START Data supplied

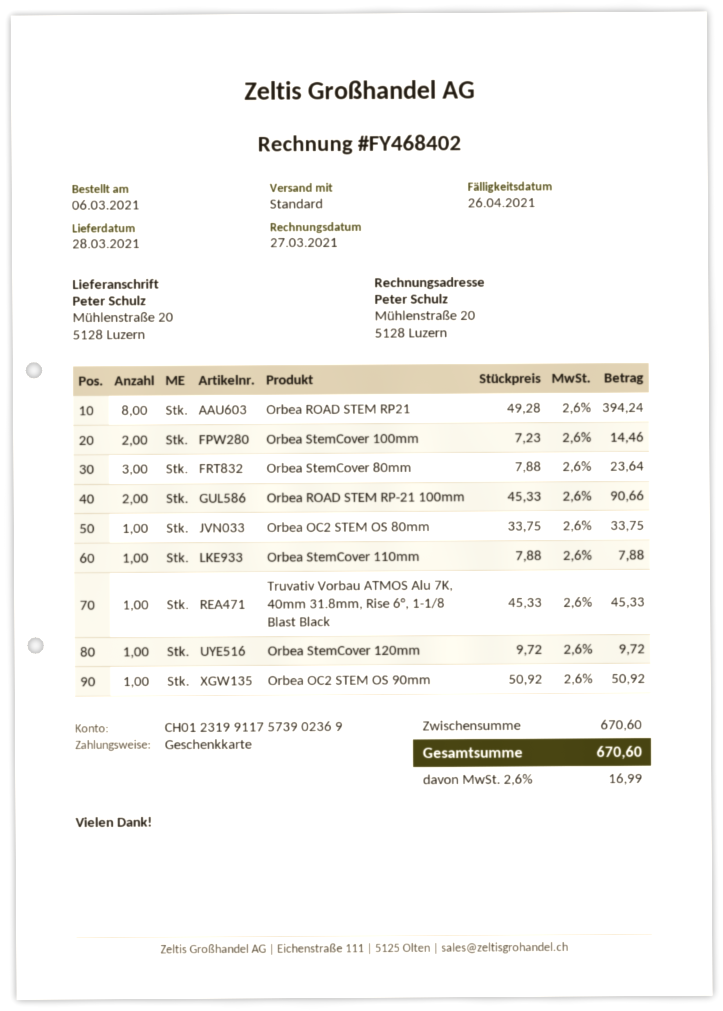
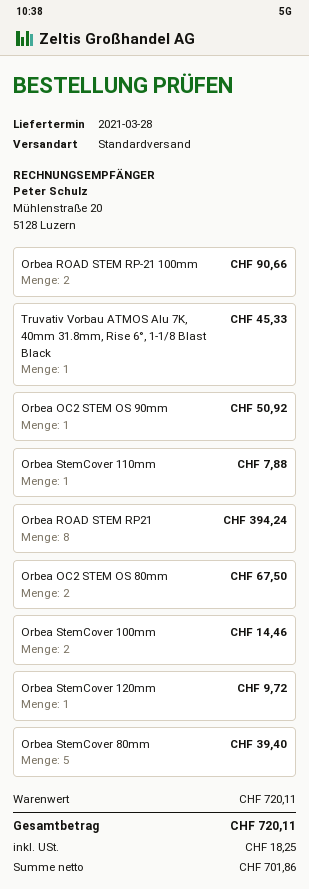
Orbea StemCover 80mm: 3 for 23.64 -> 5 for 39.40
Orbea OC2 STEM OS 80mm: 1 for 33.75 -> 2 for 67.50
subtotal: 670.60 -> 720.11
tax: 16.99 -> 18.25
total: 670.60 -> 720.11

END Data supplied

## Task instructions
Every line of the listing above is to be retyped exactly, but the pictures are to be dropped.

## Response for this exercise
Orbea StemCover 80mm: 3 for 23.64 -> 5 for 39.40
Orbea OC2 STEM OS 80mm: 1 for 33.75 -> 2 for 67.50
subtotal: 670.60 -> 720.11
tax: 16.99 -> 18.25
total: 670.60 -> 720.11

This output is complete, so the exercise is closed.